Could you retype all of the records exactly, leaving out every picture?
= Beginning of Section =
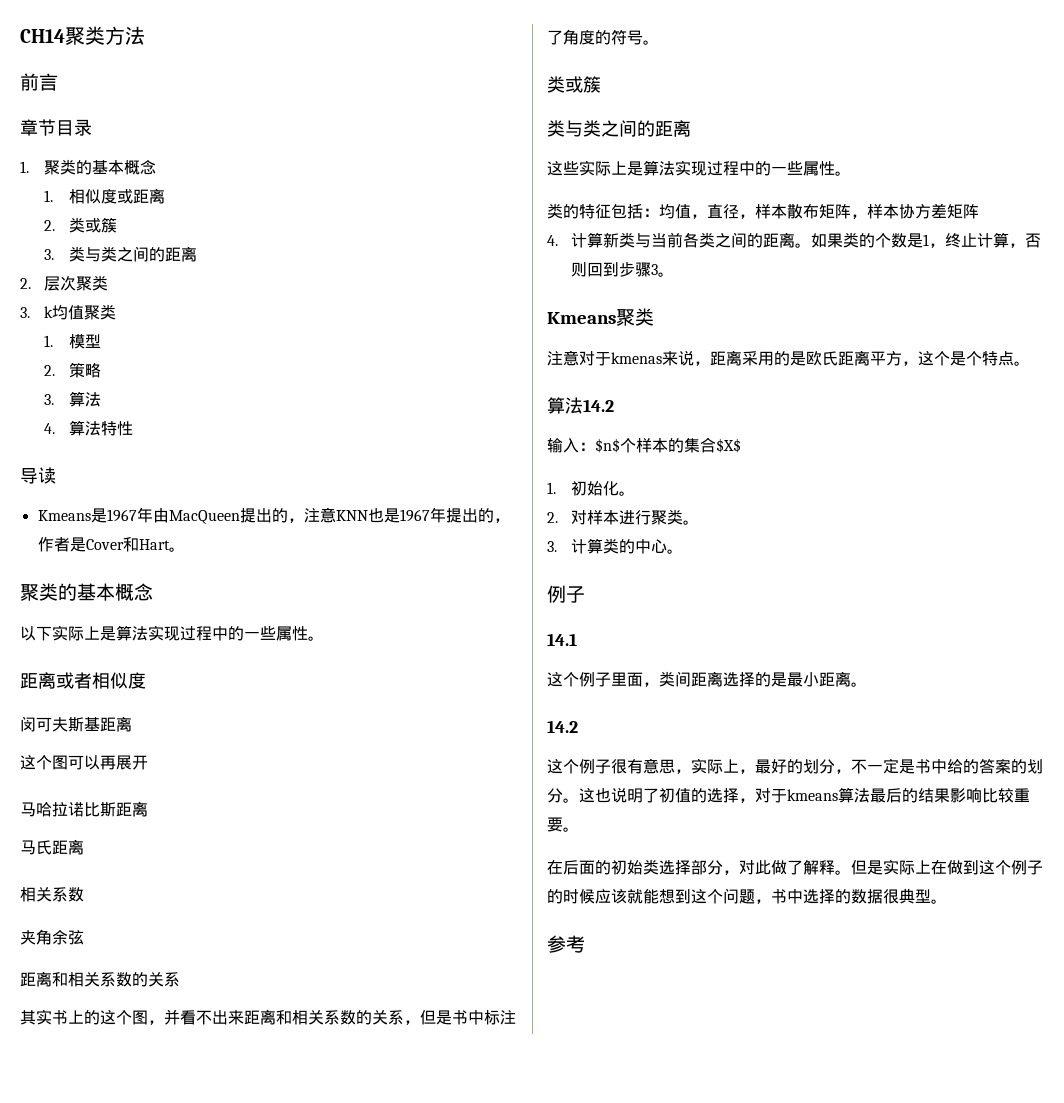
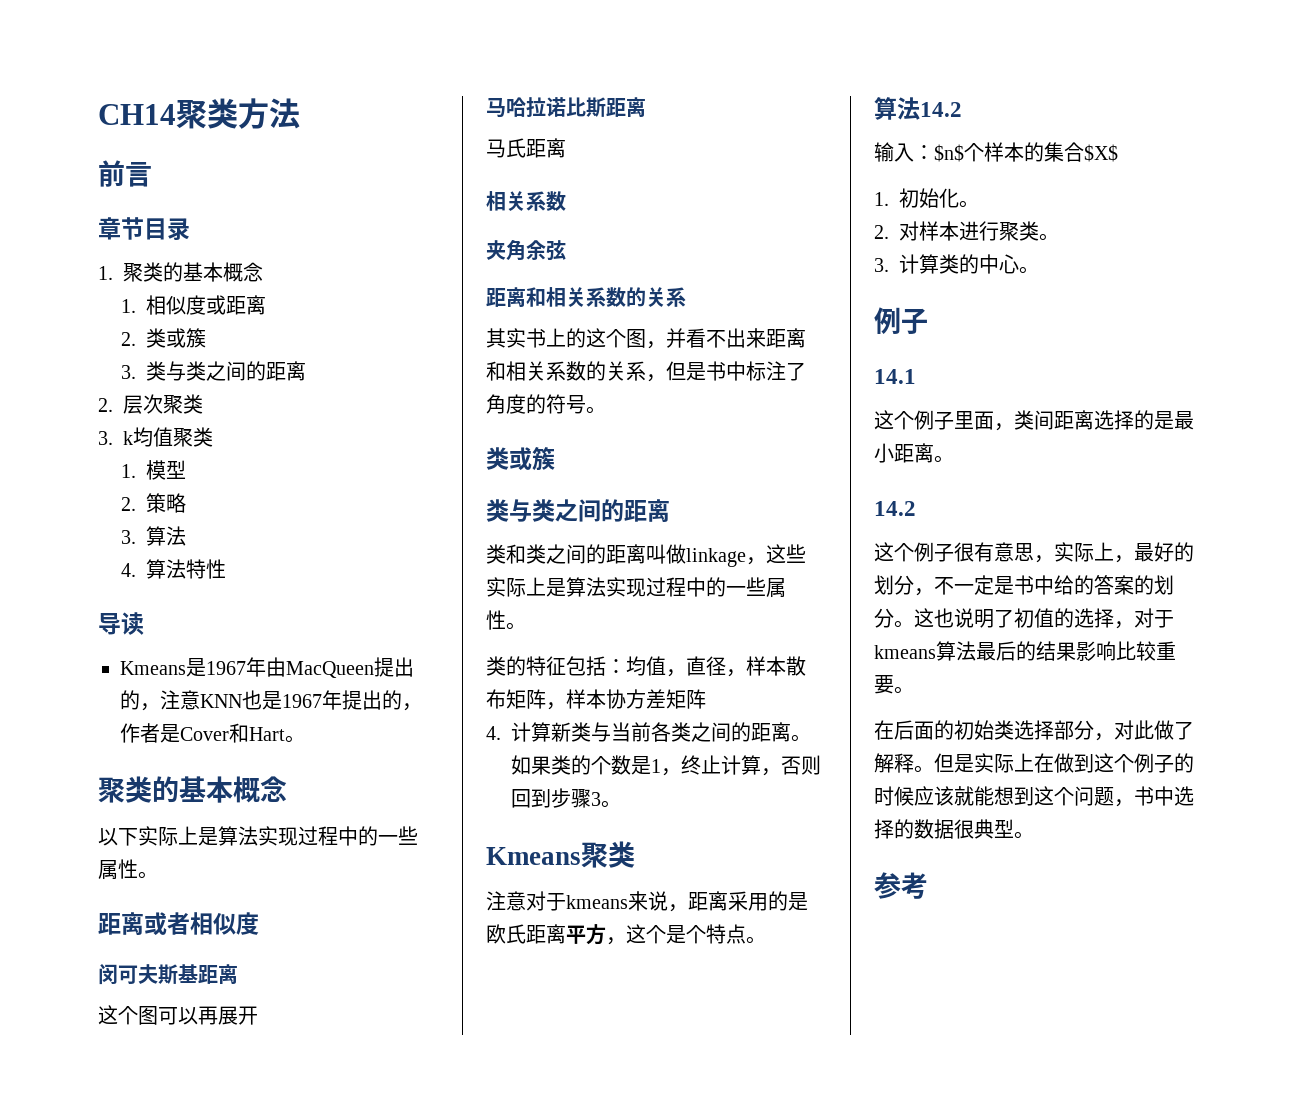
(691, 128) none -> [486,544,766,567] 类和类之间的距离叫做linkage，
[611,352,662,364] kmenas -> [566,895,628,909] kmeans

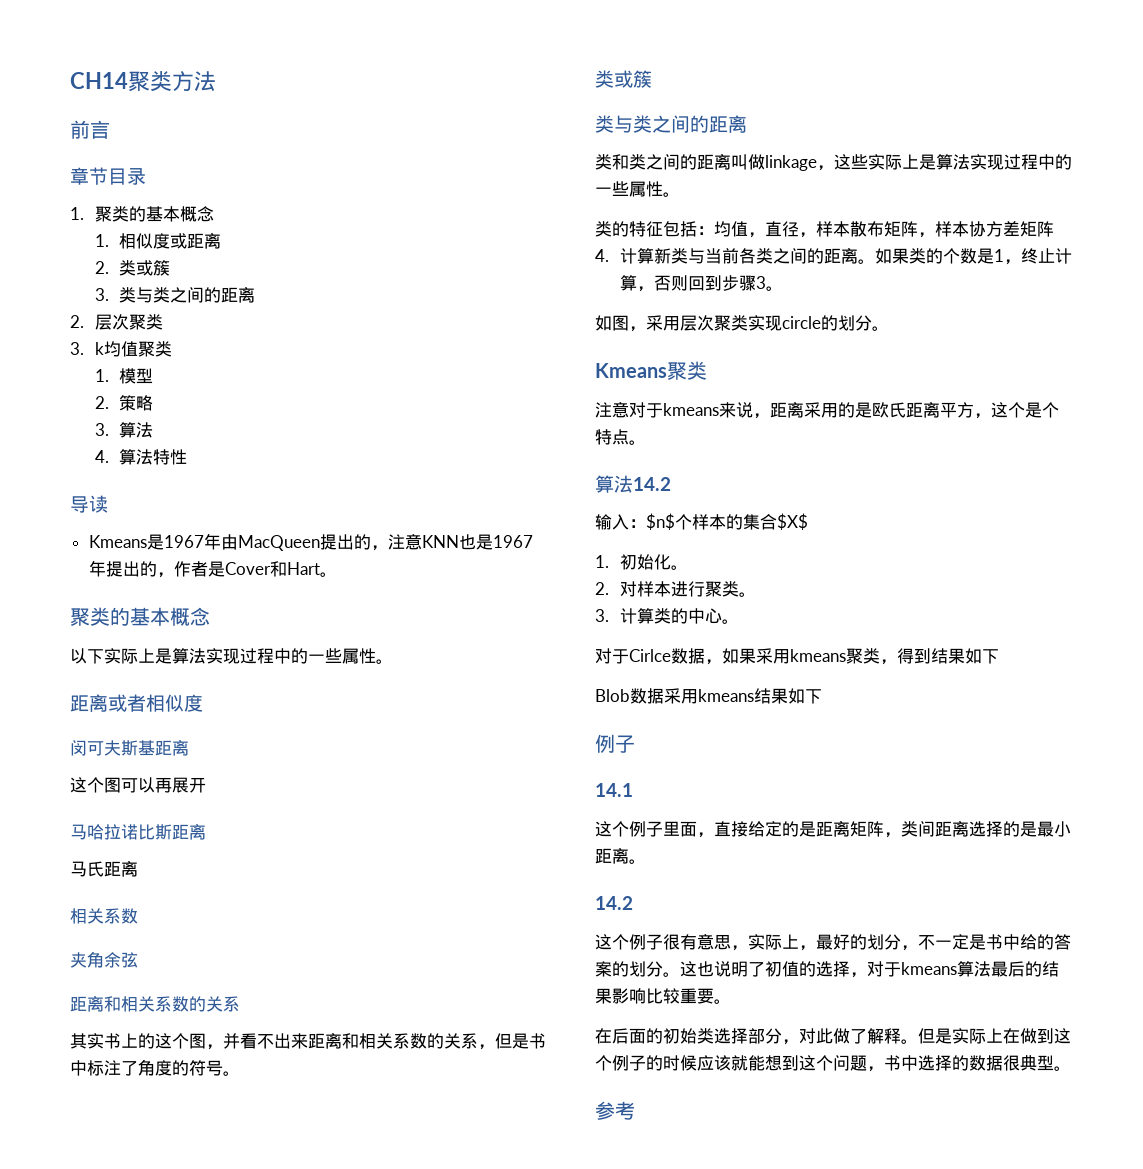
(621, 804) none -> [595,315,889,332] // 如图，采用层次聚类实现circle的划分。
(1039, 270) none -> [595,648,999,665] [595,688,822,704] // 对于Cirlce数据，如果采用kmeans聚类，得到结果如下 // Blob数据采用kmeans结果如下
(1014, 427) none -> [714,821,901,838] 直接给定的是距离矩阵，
= End of Section =
§ **TASK SOLUTION**:
(691, 128) none -> [486,544,766,567] 类和类之间的距离叫做linkage，
[611,352,662,364] kmenas -> [566,895,628,909] kmeans

(621, 804) none -> [595,315,889,332] // 如图，采用层次聚类实现circle的划分。
(1039, 270) none -> [595,648,999,665] [595,688,822,704] // 对于Cirlce数据，如果采用kmeans聚类，得到结果如下 // Blob数据采用kmeans结果如下
(1014, 427) none -> [714,821,901,838] 直接给定的是距离矩阵，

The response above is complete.